The pattern of occurrence of the massif-type anorthosites of the Proterozoic on a Rodinia reconstruction suggests that the geneses of the anorthosites, the associated granulites, and their chief repository- the Grenville age mobile belt - may be interrelated. This relationship has been examined within the broad geodynamic and spatial-temporal framework of the Proterozoic supercontinent. All over the Grenville age mobile belt, approximately within 1500 - 1000 Ma, two successive, back-to-back episodes can be recognized. A continent-continent collisional episode with massive sedimentation, great crustal shortening and thickening with large folds and nappes, metamorphism and calcalkaline magmatism, and accretion of juvenile crust was followed within little over a hundred million years or so by an extensional episode, beginning with large scale mantle-derived basic magma invasion, ponding and differentiation at the base of the thickened orogen, anorthosite diapirism and pervasive thermal overprinting of the lower and middle crust producing granulite belts. Cooling, unroofing and erosion of the orogen coincided with the later stages of the extension, which ended with splitting of the supercontinent. We have argued that the first episode marks the phase of closing in and amalgamation of the converging continental lithospheric plates and the second episode represents the phase of reversal, rifting, plate separation and drifting away of the post-split continental blocks.
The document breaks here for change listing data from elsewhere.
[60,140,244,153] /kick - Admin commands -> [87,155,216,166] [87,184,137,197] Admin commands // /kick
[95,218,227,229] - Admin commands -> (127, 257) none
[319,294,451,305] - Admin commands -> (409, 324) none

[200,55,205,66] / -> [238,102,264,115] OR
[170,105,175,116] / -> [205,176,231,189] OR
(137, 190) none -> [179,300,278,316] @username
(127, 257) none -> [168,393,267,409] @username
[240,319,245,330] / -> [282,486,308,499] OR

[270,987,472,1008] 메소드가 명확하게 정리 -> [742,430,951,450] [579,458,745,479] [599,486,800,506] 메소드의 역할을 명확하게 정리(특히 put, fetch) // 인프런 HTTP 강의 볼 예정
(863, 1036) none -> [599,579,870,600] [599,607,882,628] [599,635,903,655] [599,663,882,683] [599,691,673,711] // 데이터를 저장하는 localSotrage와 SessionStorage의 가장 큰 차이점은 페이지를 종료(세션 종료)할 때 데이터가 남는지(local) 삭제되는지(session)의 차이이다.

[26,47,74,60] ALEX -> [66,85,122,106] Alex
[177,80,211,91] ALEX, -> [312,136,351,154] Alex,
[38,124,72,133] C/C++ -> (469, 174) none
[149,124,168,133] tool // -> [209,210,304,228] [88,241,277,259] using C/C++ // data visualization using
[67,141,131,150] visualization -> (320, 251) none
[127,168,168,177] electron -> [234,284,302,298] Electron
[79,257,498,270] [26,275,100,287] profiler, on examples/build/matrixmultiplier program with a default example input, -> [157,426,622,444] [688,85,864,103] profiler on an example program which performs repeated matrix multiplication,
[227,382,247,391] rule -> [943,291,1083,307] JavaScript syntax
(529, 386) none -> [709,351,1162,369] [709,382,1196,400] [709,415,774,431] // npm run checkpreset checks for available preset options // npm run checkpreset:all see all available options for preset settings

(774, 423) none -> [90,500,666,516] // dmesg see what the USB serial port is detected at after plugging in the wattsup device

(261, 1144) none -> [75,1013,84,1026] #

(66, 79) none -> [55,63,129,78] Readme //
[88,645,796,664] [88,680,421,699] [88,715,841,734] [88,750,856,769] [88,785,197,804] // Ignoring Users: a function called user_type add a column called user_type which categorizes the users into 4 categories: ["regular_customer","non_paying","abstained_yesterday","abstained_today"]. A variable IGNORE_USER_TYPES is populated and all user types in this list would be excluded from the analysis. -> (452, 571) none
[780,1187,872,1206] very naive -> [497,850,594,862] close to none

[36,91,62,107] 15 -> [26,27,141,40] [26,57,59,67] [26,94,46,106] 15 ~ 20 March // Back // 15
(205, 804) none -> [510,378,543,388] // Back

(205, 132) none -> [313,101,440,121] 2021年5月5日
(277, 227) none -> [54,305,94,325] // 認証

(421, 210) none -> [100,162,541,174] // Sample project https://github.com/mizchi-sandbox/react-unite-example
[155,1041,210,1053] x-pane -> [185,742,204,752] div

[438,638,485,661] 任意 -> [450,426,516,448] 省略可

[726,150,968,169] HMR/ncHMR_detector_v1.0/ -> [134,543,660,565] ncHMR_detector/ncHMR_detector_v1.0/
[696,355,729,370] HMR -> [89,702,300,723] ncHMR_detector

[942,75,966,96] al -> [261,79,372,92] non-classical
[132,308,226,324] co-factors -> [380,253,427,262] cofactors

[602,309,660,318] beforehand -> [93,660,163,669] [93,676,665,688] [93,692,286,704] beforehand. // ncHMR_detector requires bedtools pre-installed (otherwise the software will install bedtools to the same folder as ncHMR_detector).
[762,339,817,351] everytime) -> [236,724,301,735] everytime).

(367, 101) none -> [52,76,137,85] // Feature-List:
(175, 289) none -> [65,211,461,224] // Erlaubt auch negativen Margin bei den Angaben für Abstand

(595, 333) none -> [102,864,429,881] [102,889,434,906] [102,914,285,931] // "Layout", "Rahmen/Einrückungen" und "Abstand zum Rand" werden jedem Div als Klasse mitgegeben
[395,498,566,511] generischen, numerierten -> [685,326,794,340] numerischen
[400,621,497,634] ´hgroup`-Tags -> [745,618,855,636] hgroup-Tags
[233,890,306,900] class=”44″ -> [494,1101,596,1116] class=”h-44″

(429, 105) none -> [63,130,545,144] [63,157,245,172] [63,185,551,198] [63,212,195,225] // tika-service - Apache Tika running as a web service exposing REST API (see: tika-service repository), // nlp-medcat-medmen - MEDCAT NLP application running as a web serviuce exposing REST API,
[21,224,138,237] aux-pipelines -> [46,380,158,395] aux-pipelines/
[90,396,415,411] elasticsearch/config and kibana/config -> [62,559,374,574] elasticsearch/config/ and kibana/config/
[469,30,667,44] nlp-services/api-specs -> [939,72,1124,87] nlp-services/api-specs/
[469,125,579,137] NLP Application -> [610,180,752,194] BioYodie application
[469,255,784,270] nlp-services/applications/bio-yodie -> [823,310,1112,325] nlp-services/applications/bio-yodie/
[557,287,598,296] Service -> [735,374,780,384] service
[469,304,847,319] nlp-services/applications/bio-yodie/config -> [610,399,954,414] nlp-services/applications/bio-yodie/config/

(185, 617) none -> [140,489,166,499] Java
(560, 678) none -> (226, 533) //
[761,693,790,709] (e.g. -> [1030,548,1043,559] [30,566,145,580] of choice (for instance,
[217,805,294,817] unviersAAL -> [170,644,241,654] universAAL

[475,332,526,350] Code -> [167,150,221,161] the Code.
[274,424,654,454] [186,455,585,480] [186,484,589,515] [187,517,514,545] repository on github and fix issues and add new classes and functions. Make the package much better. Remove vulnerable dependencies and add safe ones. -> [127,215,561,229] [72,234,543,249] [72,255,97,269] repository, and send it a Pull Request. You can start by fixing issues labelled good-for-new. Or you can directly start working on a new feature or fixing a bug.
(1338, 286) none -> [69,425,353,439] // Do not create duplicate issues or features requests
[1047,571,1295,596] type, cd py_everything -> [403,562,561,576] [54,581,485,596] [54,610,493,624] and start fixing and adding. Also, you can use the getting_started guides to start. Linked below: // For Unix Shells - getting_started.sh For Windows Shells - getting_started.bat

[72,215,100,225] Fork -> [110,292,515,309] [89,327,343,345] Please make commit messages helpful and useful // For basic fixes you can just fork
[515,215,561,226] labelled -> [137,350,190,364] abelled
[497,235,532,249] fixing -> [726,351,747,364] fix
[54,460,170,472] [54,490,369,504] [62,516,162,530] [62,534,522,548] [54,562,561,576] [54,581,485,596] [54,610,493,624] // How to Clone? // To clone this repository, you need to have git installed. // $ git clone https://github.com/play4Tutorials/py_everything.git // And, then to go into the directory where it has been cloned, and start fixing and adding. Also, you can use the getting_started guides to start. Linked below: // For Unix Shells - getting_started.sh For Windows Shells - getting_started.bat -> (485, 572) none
We believe, the supercontinental closing and opening cycles provide (a) realistic force fields and appropriate spatial-temporal and thermal-tectonic framework for the origin of the Proterozoic massif-type anorthosites and the associated granulites and (b) an explanation for the spatially overlapping but apparently conflicting evidence of both collisional and extensional tectonic signatures in the Grenville age orogenic belts.